Updated: Tuesday, November 3, 2009

Student dancers will take the stage at the Sheldon Museum of Art tonight. The event marks the premiere showing for University of Nebraska-Lincoln dance program at the museum.

Susan Levine, an assistant professor of dance at UNL and director of the show, said the concert’s title, “Wish You Were Here,” refers to missing personnel.

“It’s a very informal show,” Levine said. “Five dances, for some reason or another, are missing something. Three of the dances are missing one or more dancers or live musicians they usually perform with.”

In addition to absent dancers and musicians, the “works in progress” have been retooled to accommodate missing themes to create whole pieces.

After the showing, the audience is invited to stay in the theater for a casual conversation with the choreographers and performers.

Levine choreographed two of the dances, and students composed the other three. Alexandra Bane, a junior dance major, choreographed her own dance, “OutFreach.”

Bane and other students crafted their works for a composition class. She said that in composing the dances, the students prepared “a phrase of how we like to move.”

While she choreographed her dance right before class, she said others take more time with the process.

“I improv a lot to create my movement,” Bane said. “Putting everything together at the last minute helps push myself.
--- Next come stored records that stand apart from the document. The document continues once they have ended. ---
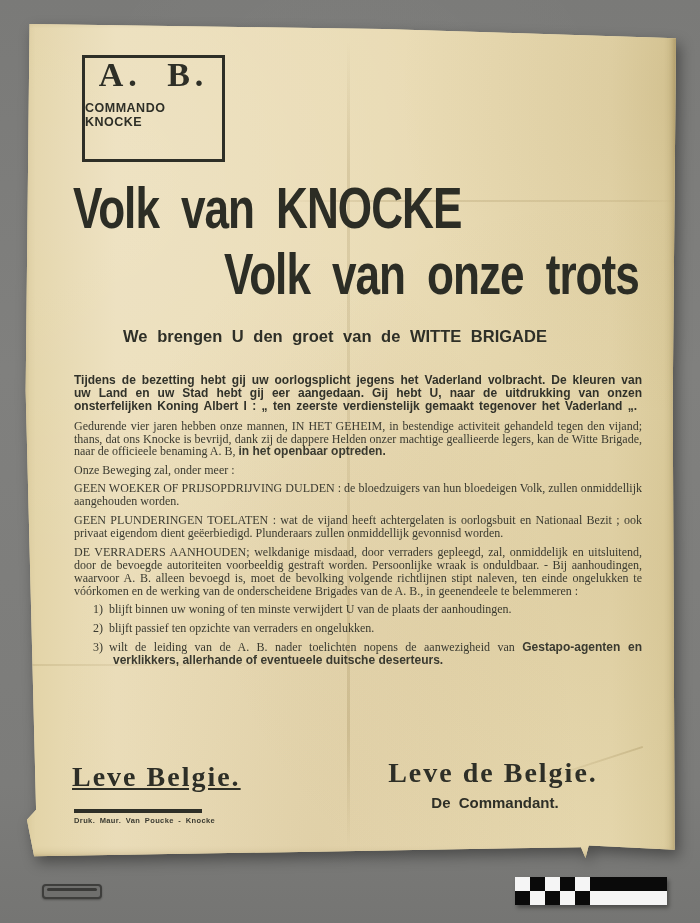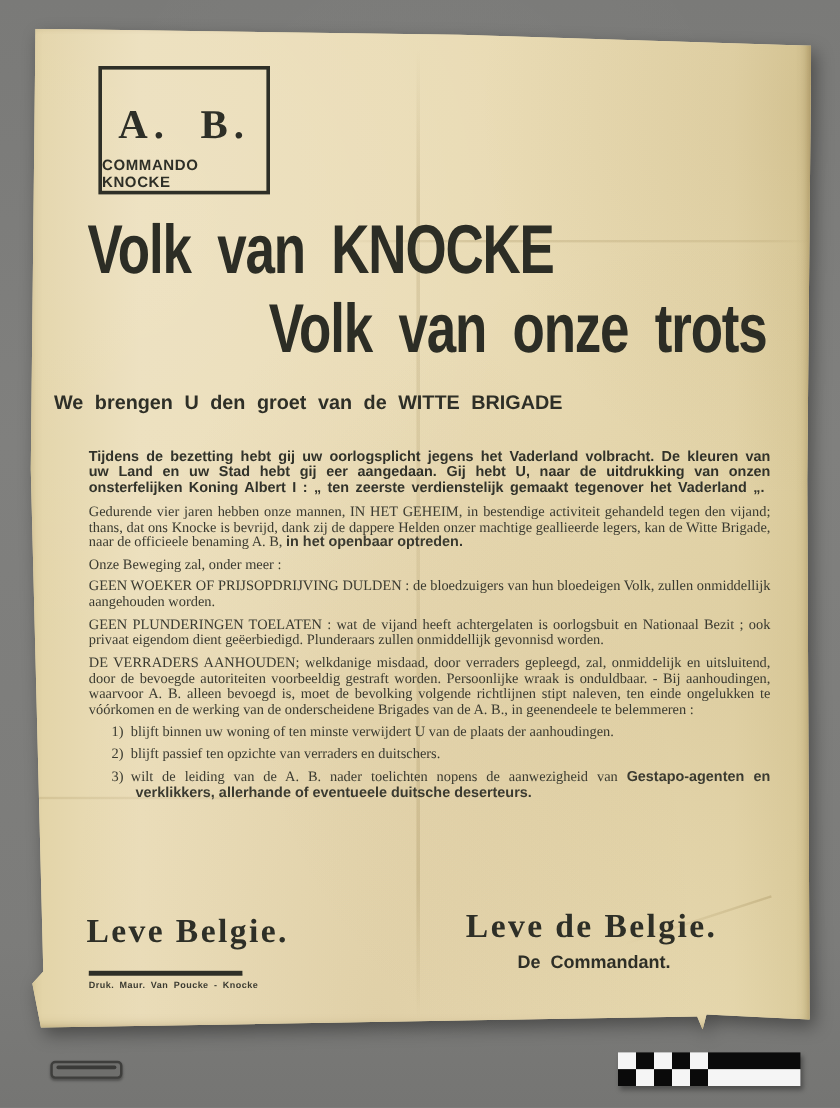--- a/index.html
+++ b/index.html
@@ -49,7 +49,7 @@
   
   .stamp{ position:absolute; left:57px; top:31px; width:137px; height:101px;
     border:3px solid #2e2f27; display:flex; flex-direction:column;
-    align-items:center; justify-content:flex-end; }
+    align-items:center; justify-content:flex-start; }
   .stamp-ab{ font-family:"Liberation Serif", serif; font-weight:bold;
     font-size:34px; letter-spacing:5px; word-spacing:12px; color:#2e2f27; line-height:1; }
   .stamp-cmd{ margin-top:9px; font-weight:bold; font-size:12.5px;

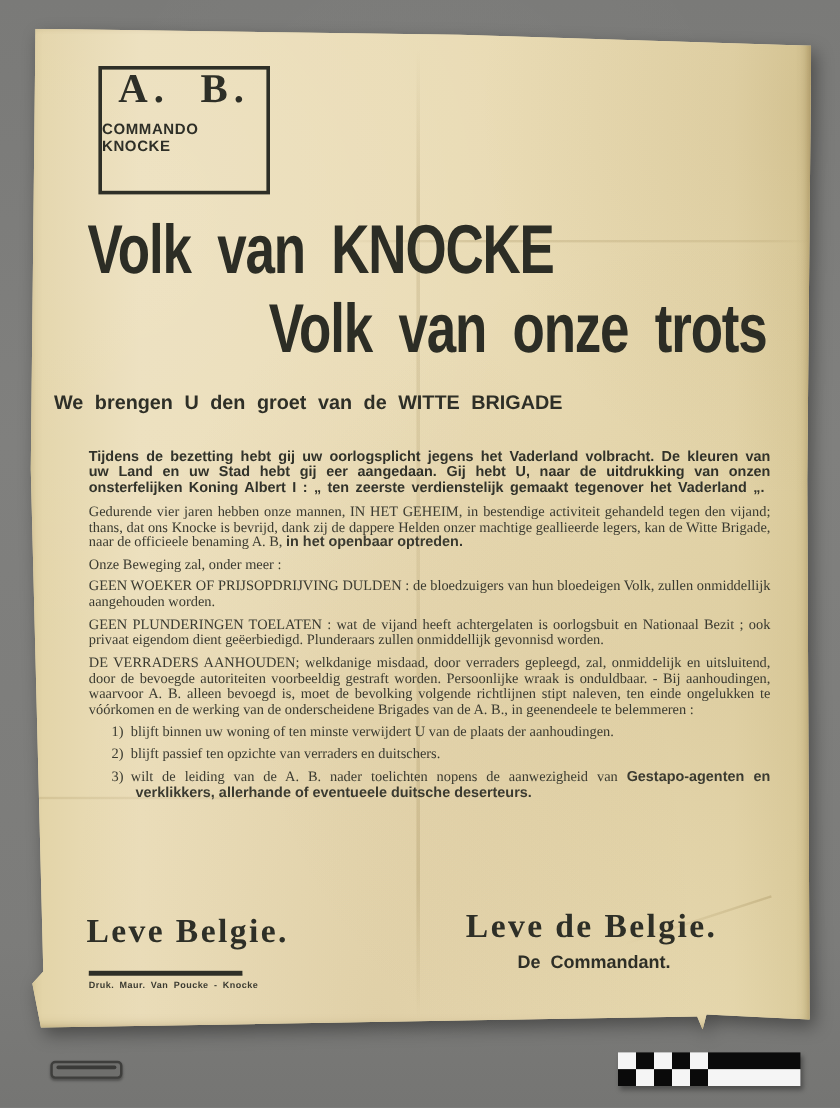--- a/index.html
+++ b/index.html
@@ -64,7 +64,7 @@
 
   
   .subtitle{ position:absolute; left:20px; top:303px; width:580px;
-    font-weight:bold; font-size:16.5px; word-spacing:5px;
+    text-align:center; font-weight:bold; font-size:16.5px; word-spacing:5px;
     color:#2e2f27; }
 
   

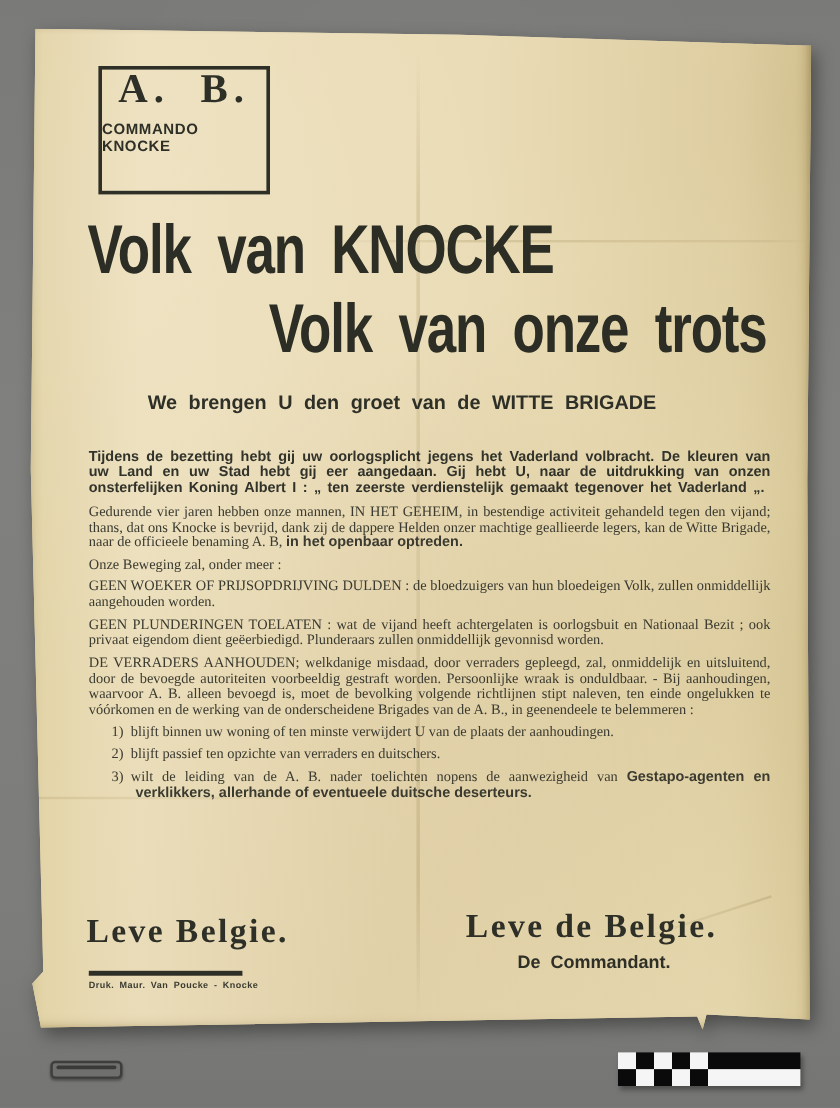--- a/index.html
+++ b/index.html
@@ -145,7 +145,7 @@
         <p>DE VERRADERS AANHOUDEN; welkdanige misdaad, door verraders gepleegd, zal, onmiddelijk en uitsluitend, door de bevoegde autoriteiten voorbeeldig gestraft worden. Persoonlijke wraak is onduldbaar. - Bij aanhoudingen, waarvoor A. B. alleen bevoegd is, moet de bevolking volgende richtlijnen stipt naleven, ten einde ongelukken te vóórkomen en de werking van de onderscheidene Brigades van de A. B., in geenendeele te belemmeren :</p>
         <ol class="nlist">
           <li><span class="num">1)</span><span>blijft binnen uw woning of ten minste verwijdert U van de plaats der aanhoudingen.</span></li>
-          <li><span class="num">2)</span><span>blijft passief ten opzichte van verraders en duitschers.</span></li>
+          <li><span class="num">2)</span><span>blijft passief ten opzichte van verraders en ongelukken.</span></li>
           <li><span class="num">3)</span><span>wilt de leiding van de A. B. nader toelichten nopens de aanwezigheid van </span><span class="bold-sans">Gestapo-agenten en verklikkers, allerhande of eventueele duitsche deserteurs.</span></li>
         </ol>
       </div>

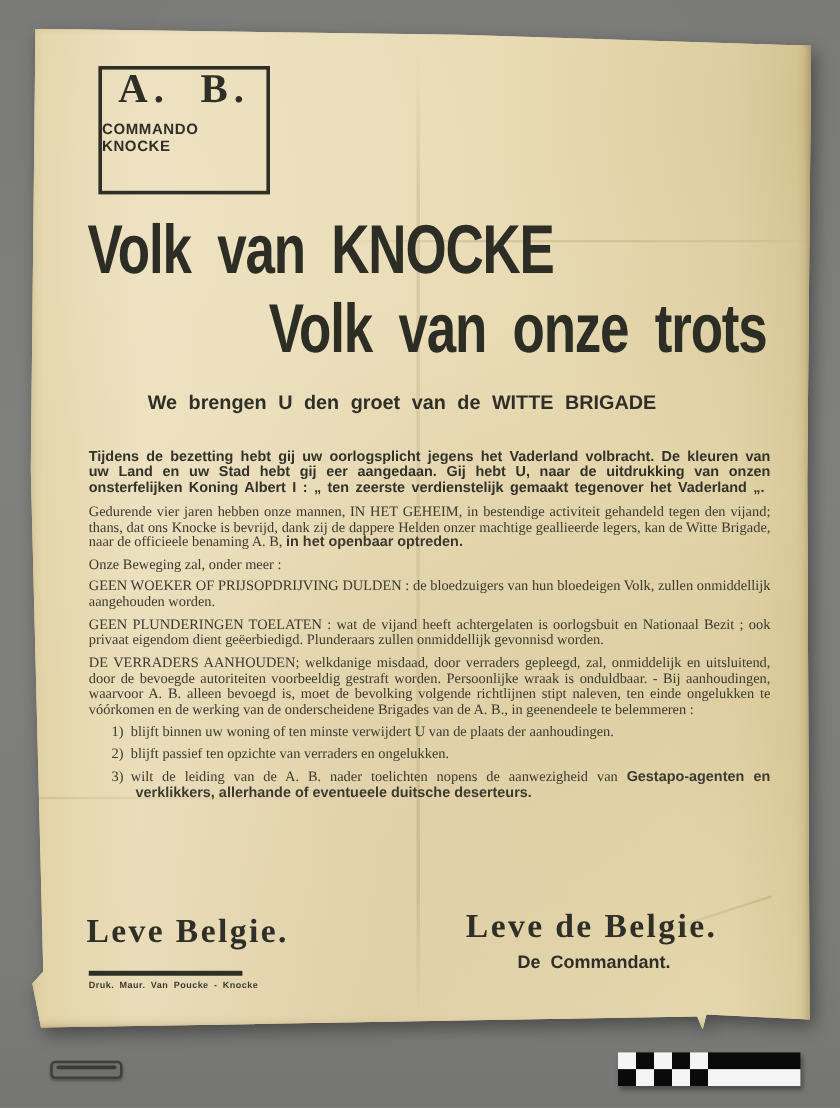--- a/index.html
+++ b/index.html
@@ -83,7 +83,7 @@
   
   .closing-left{ position:absolute; left:47px; top:737px;
     font-family:"Liberation Serif", serif; font-weight:bold; font-size:28px;
-    letter-spacing:2px; color:#2e2f27; }
+    letter-spacing:2px; color:#2e2f27;text-decoration:underline; }
   .closing-right{ position:absolute; left:318px; top:733px; width:300px;
     text-align:center; font-family:"Liberation Serif", serif; font-weight:bold;
     font-size:28px; letter-spacing:2px; color:#2e2f27; white-space:nowrap; }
I emphasize improv in my movement.”

“I’ve been dancing since I was really little,” she said. “I started studying modern dance when I was a freshman in high school.”

“One of the things about modern dance that kind of sets it apart from other art forms (is) there’s a lot of process involved with the work,” Levine said.

The “choreographer and dancer work intimately” so much that it blurs the lines of who created what, she said.

“The dance program here is modern,” Bane said, but she still studies both ballet and modern dance.

“Some say modern dance is the rebellion of ballet,” she said. “It’s hard to say what it is or isn’t because it means something different to everyone.”

The event begins at 7:30 p.m. and is free and open to the public.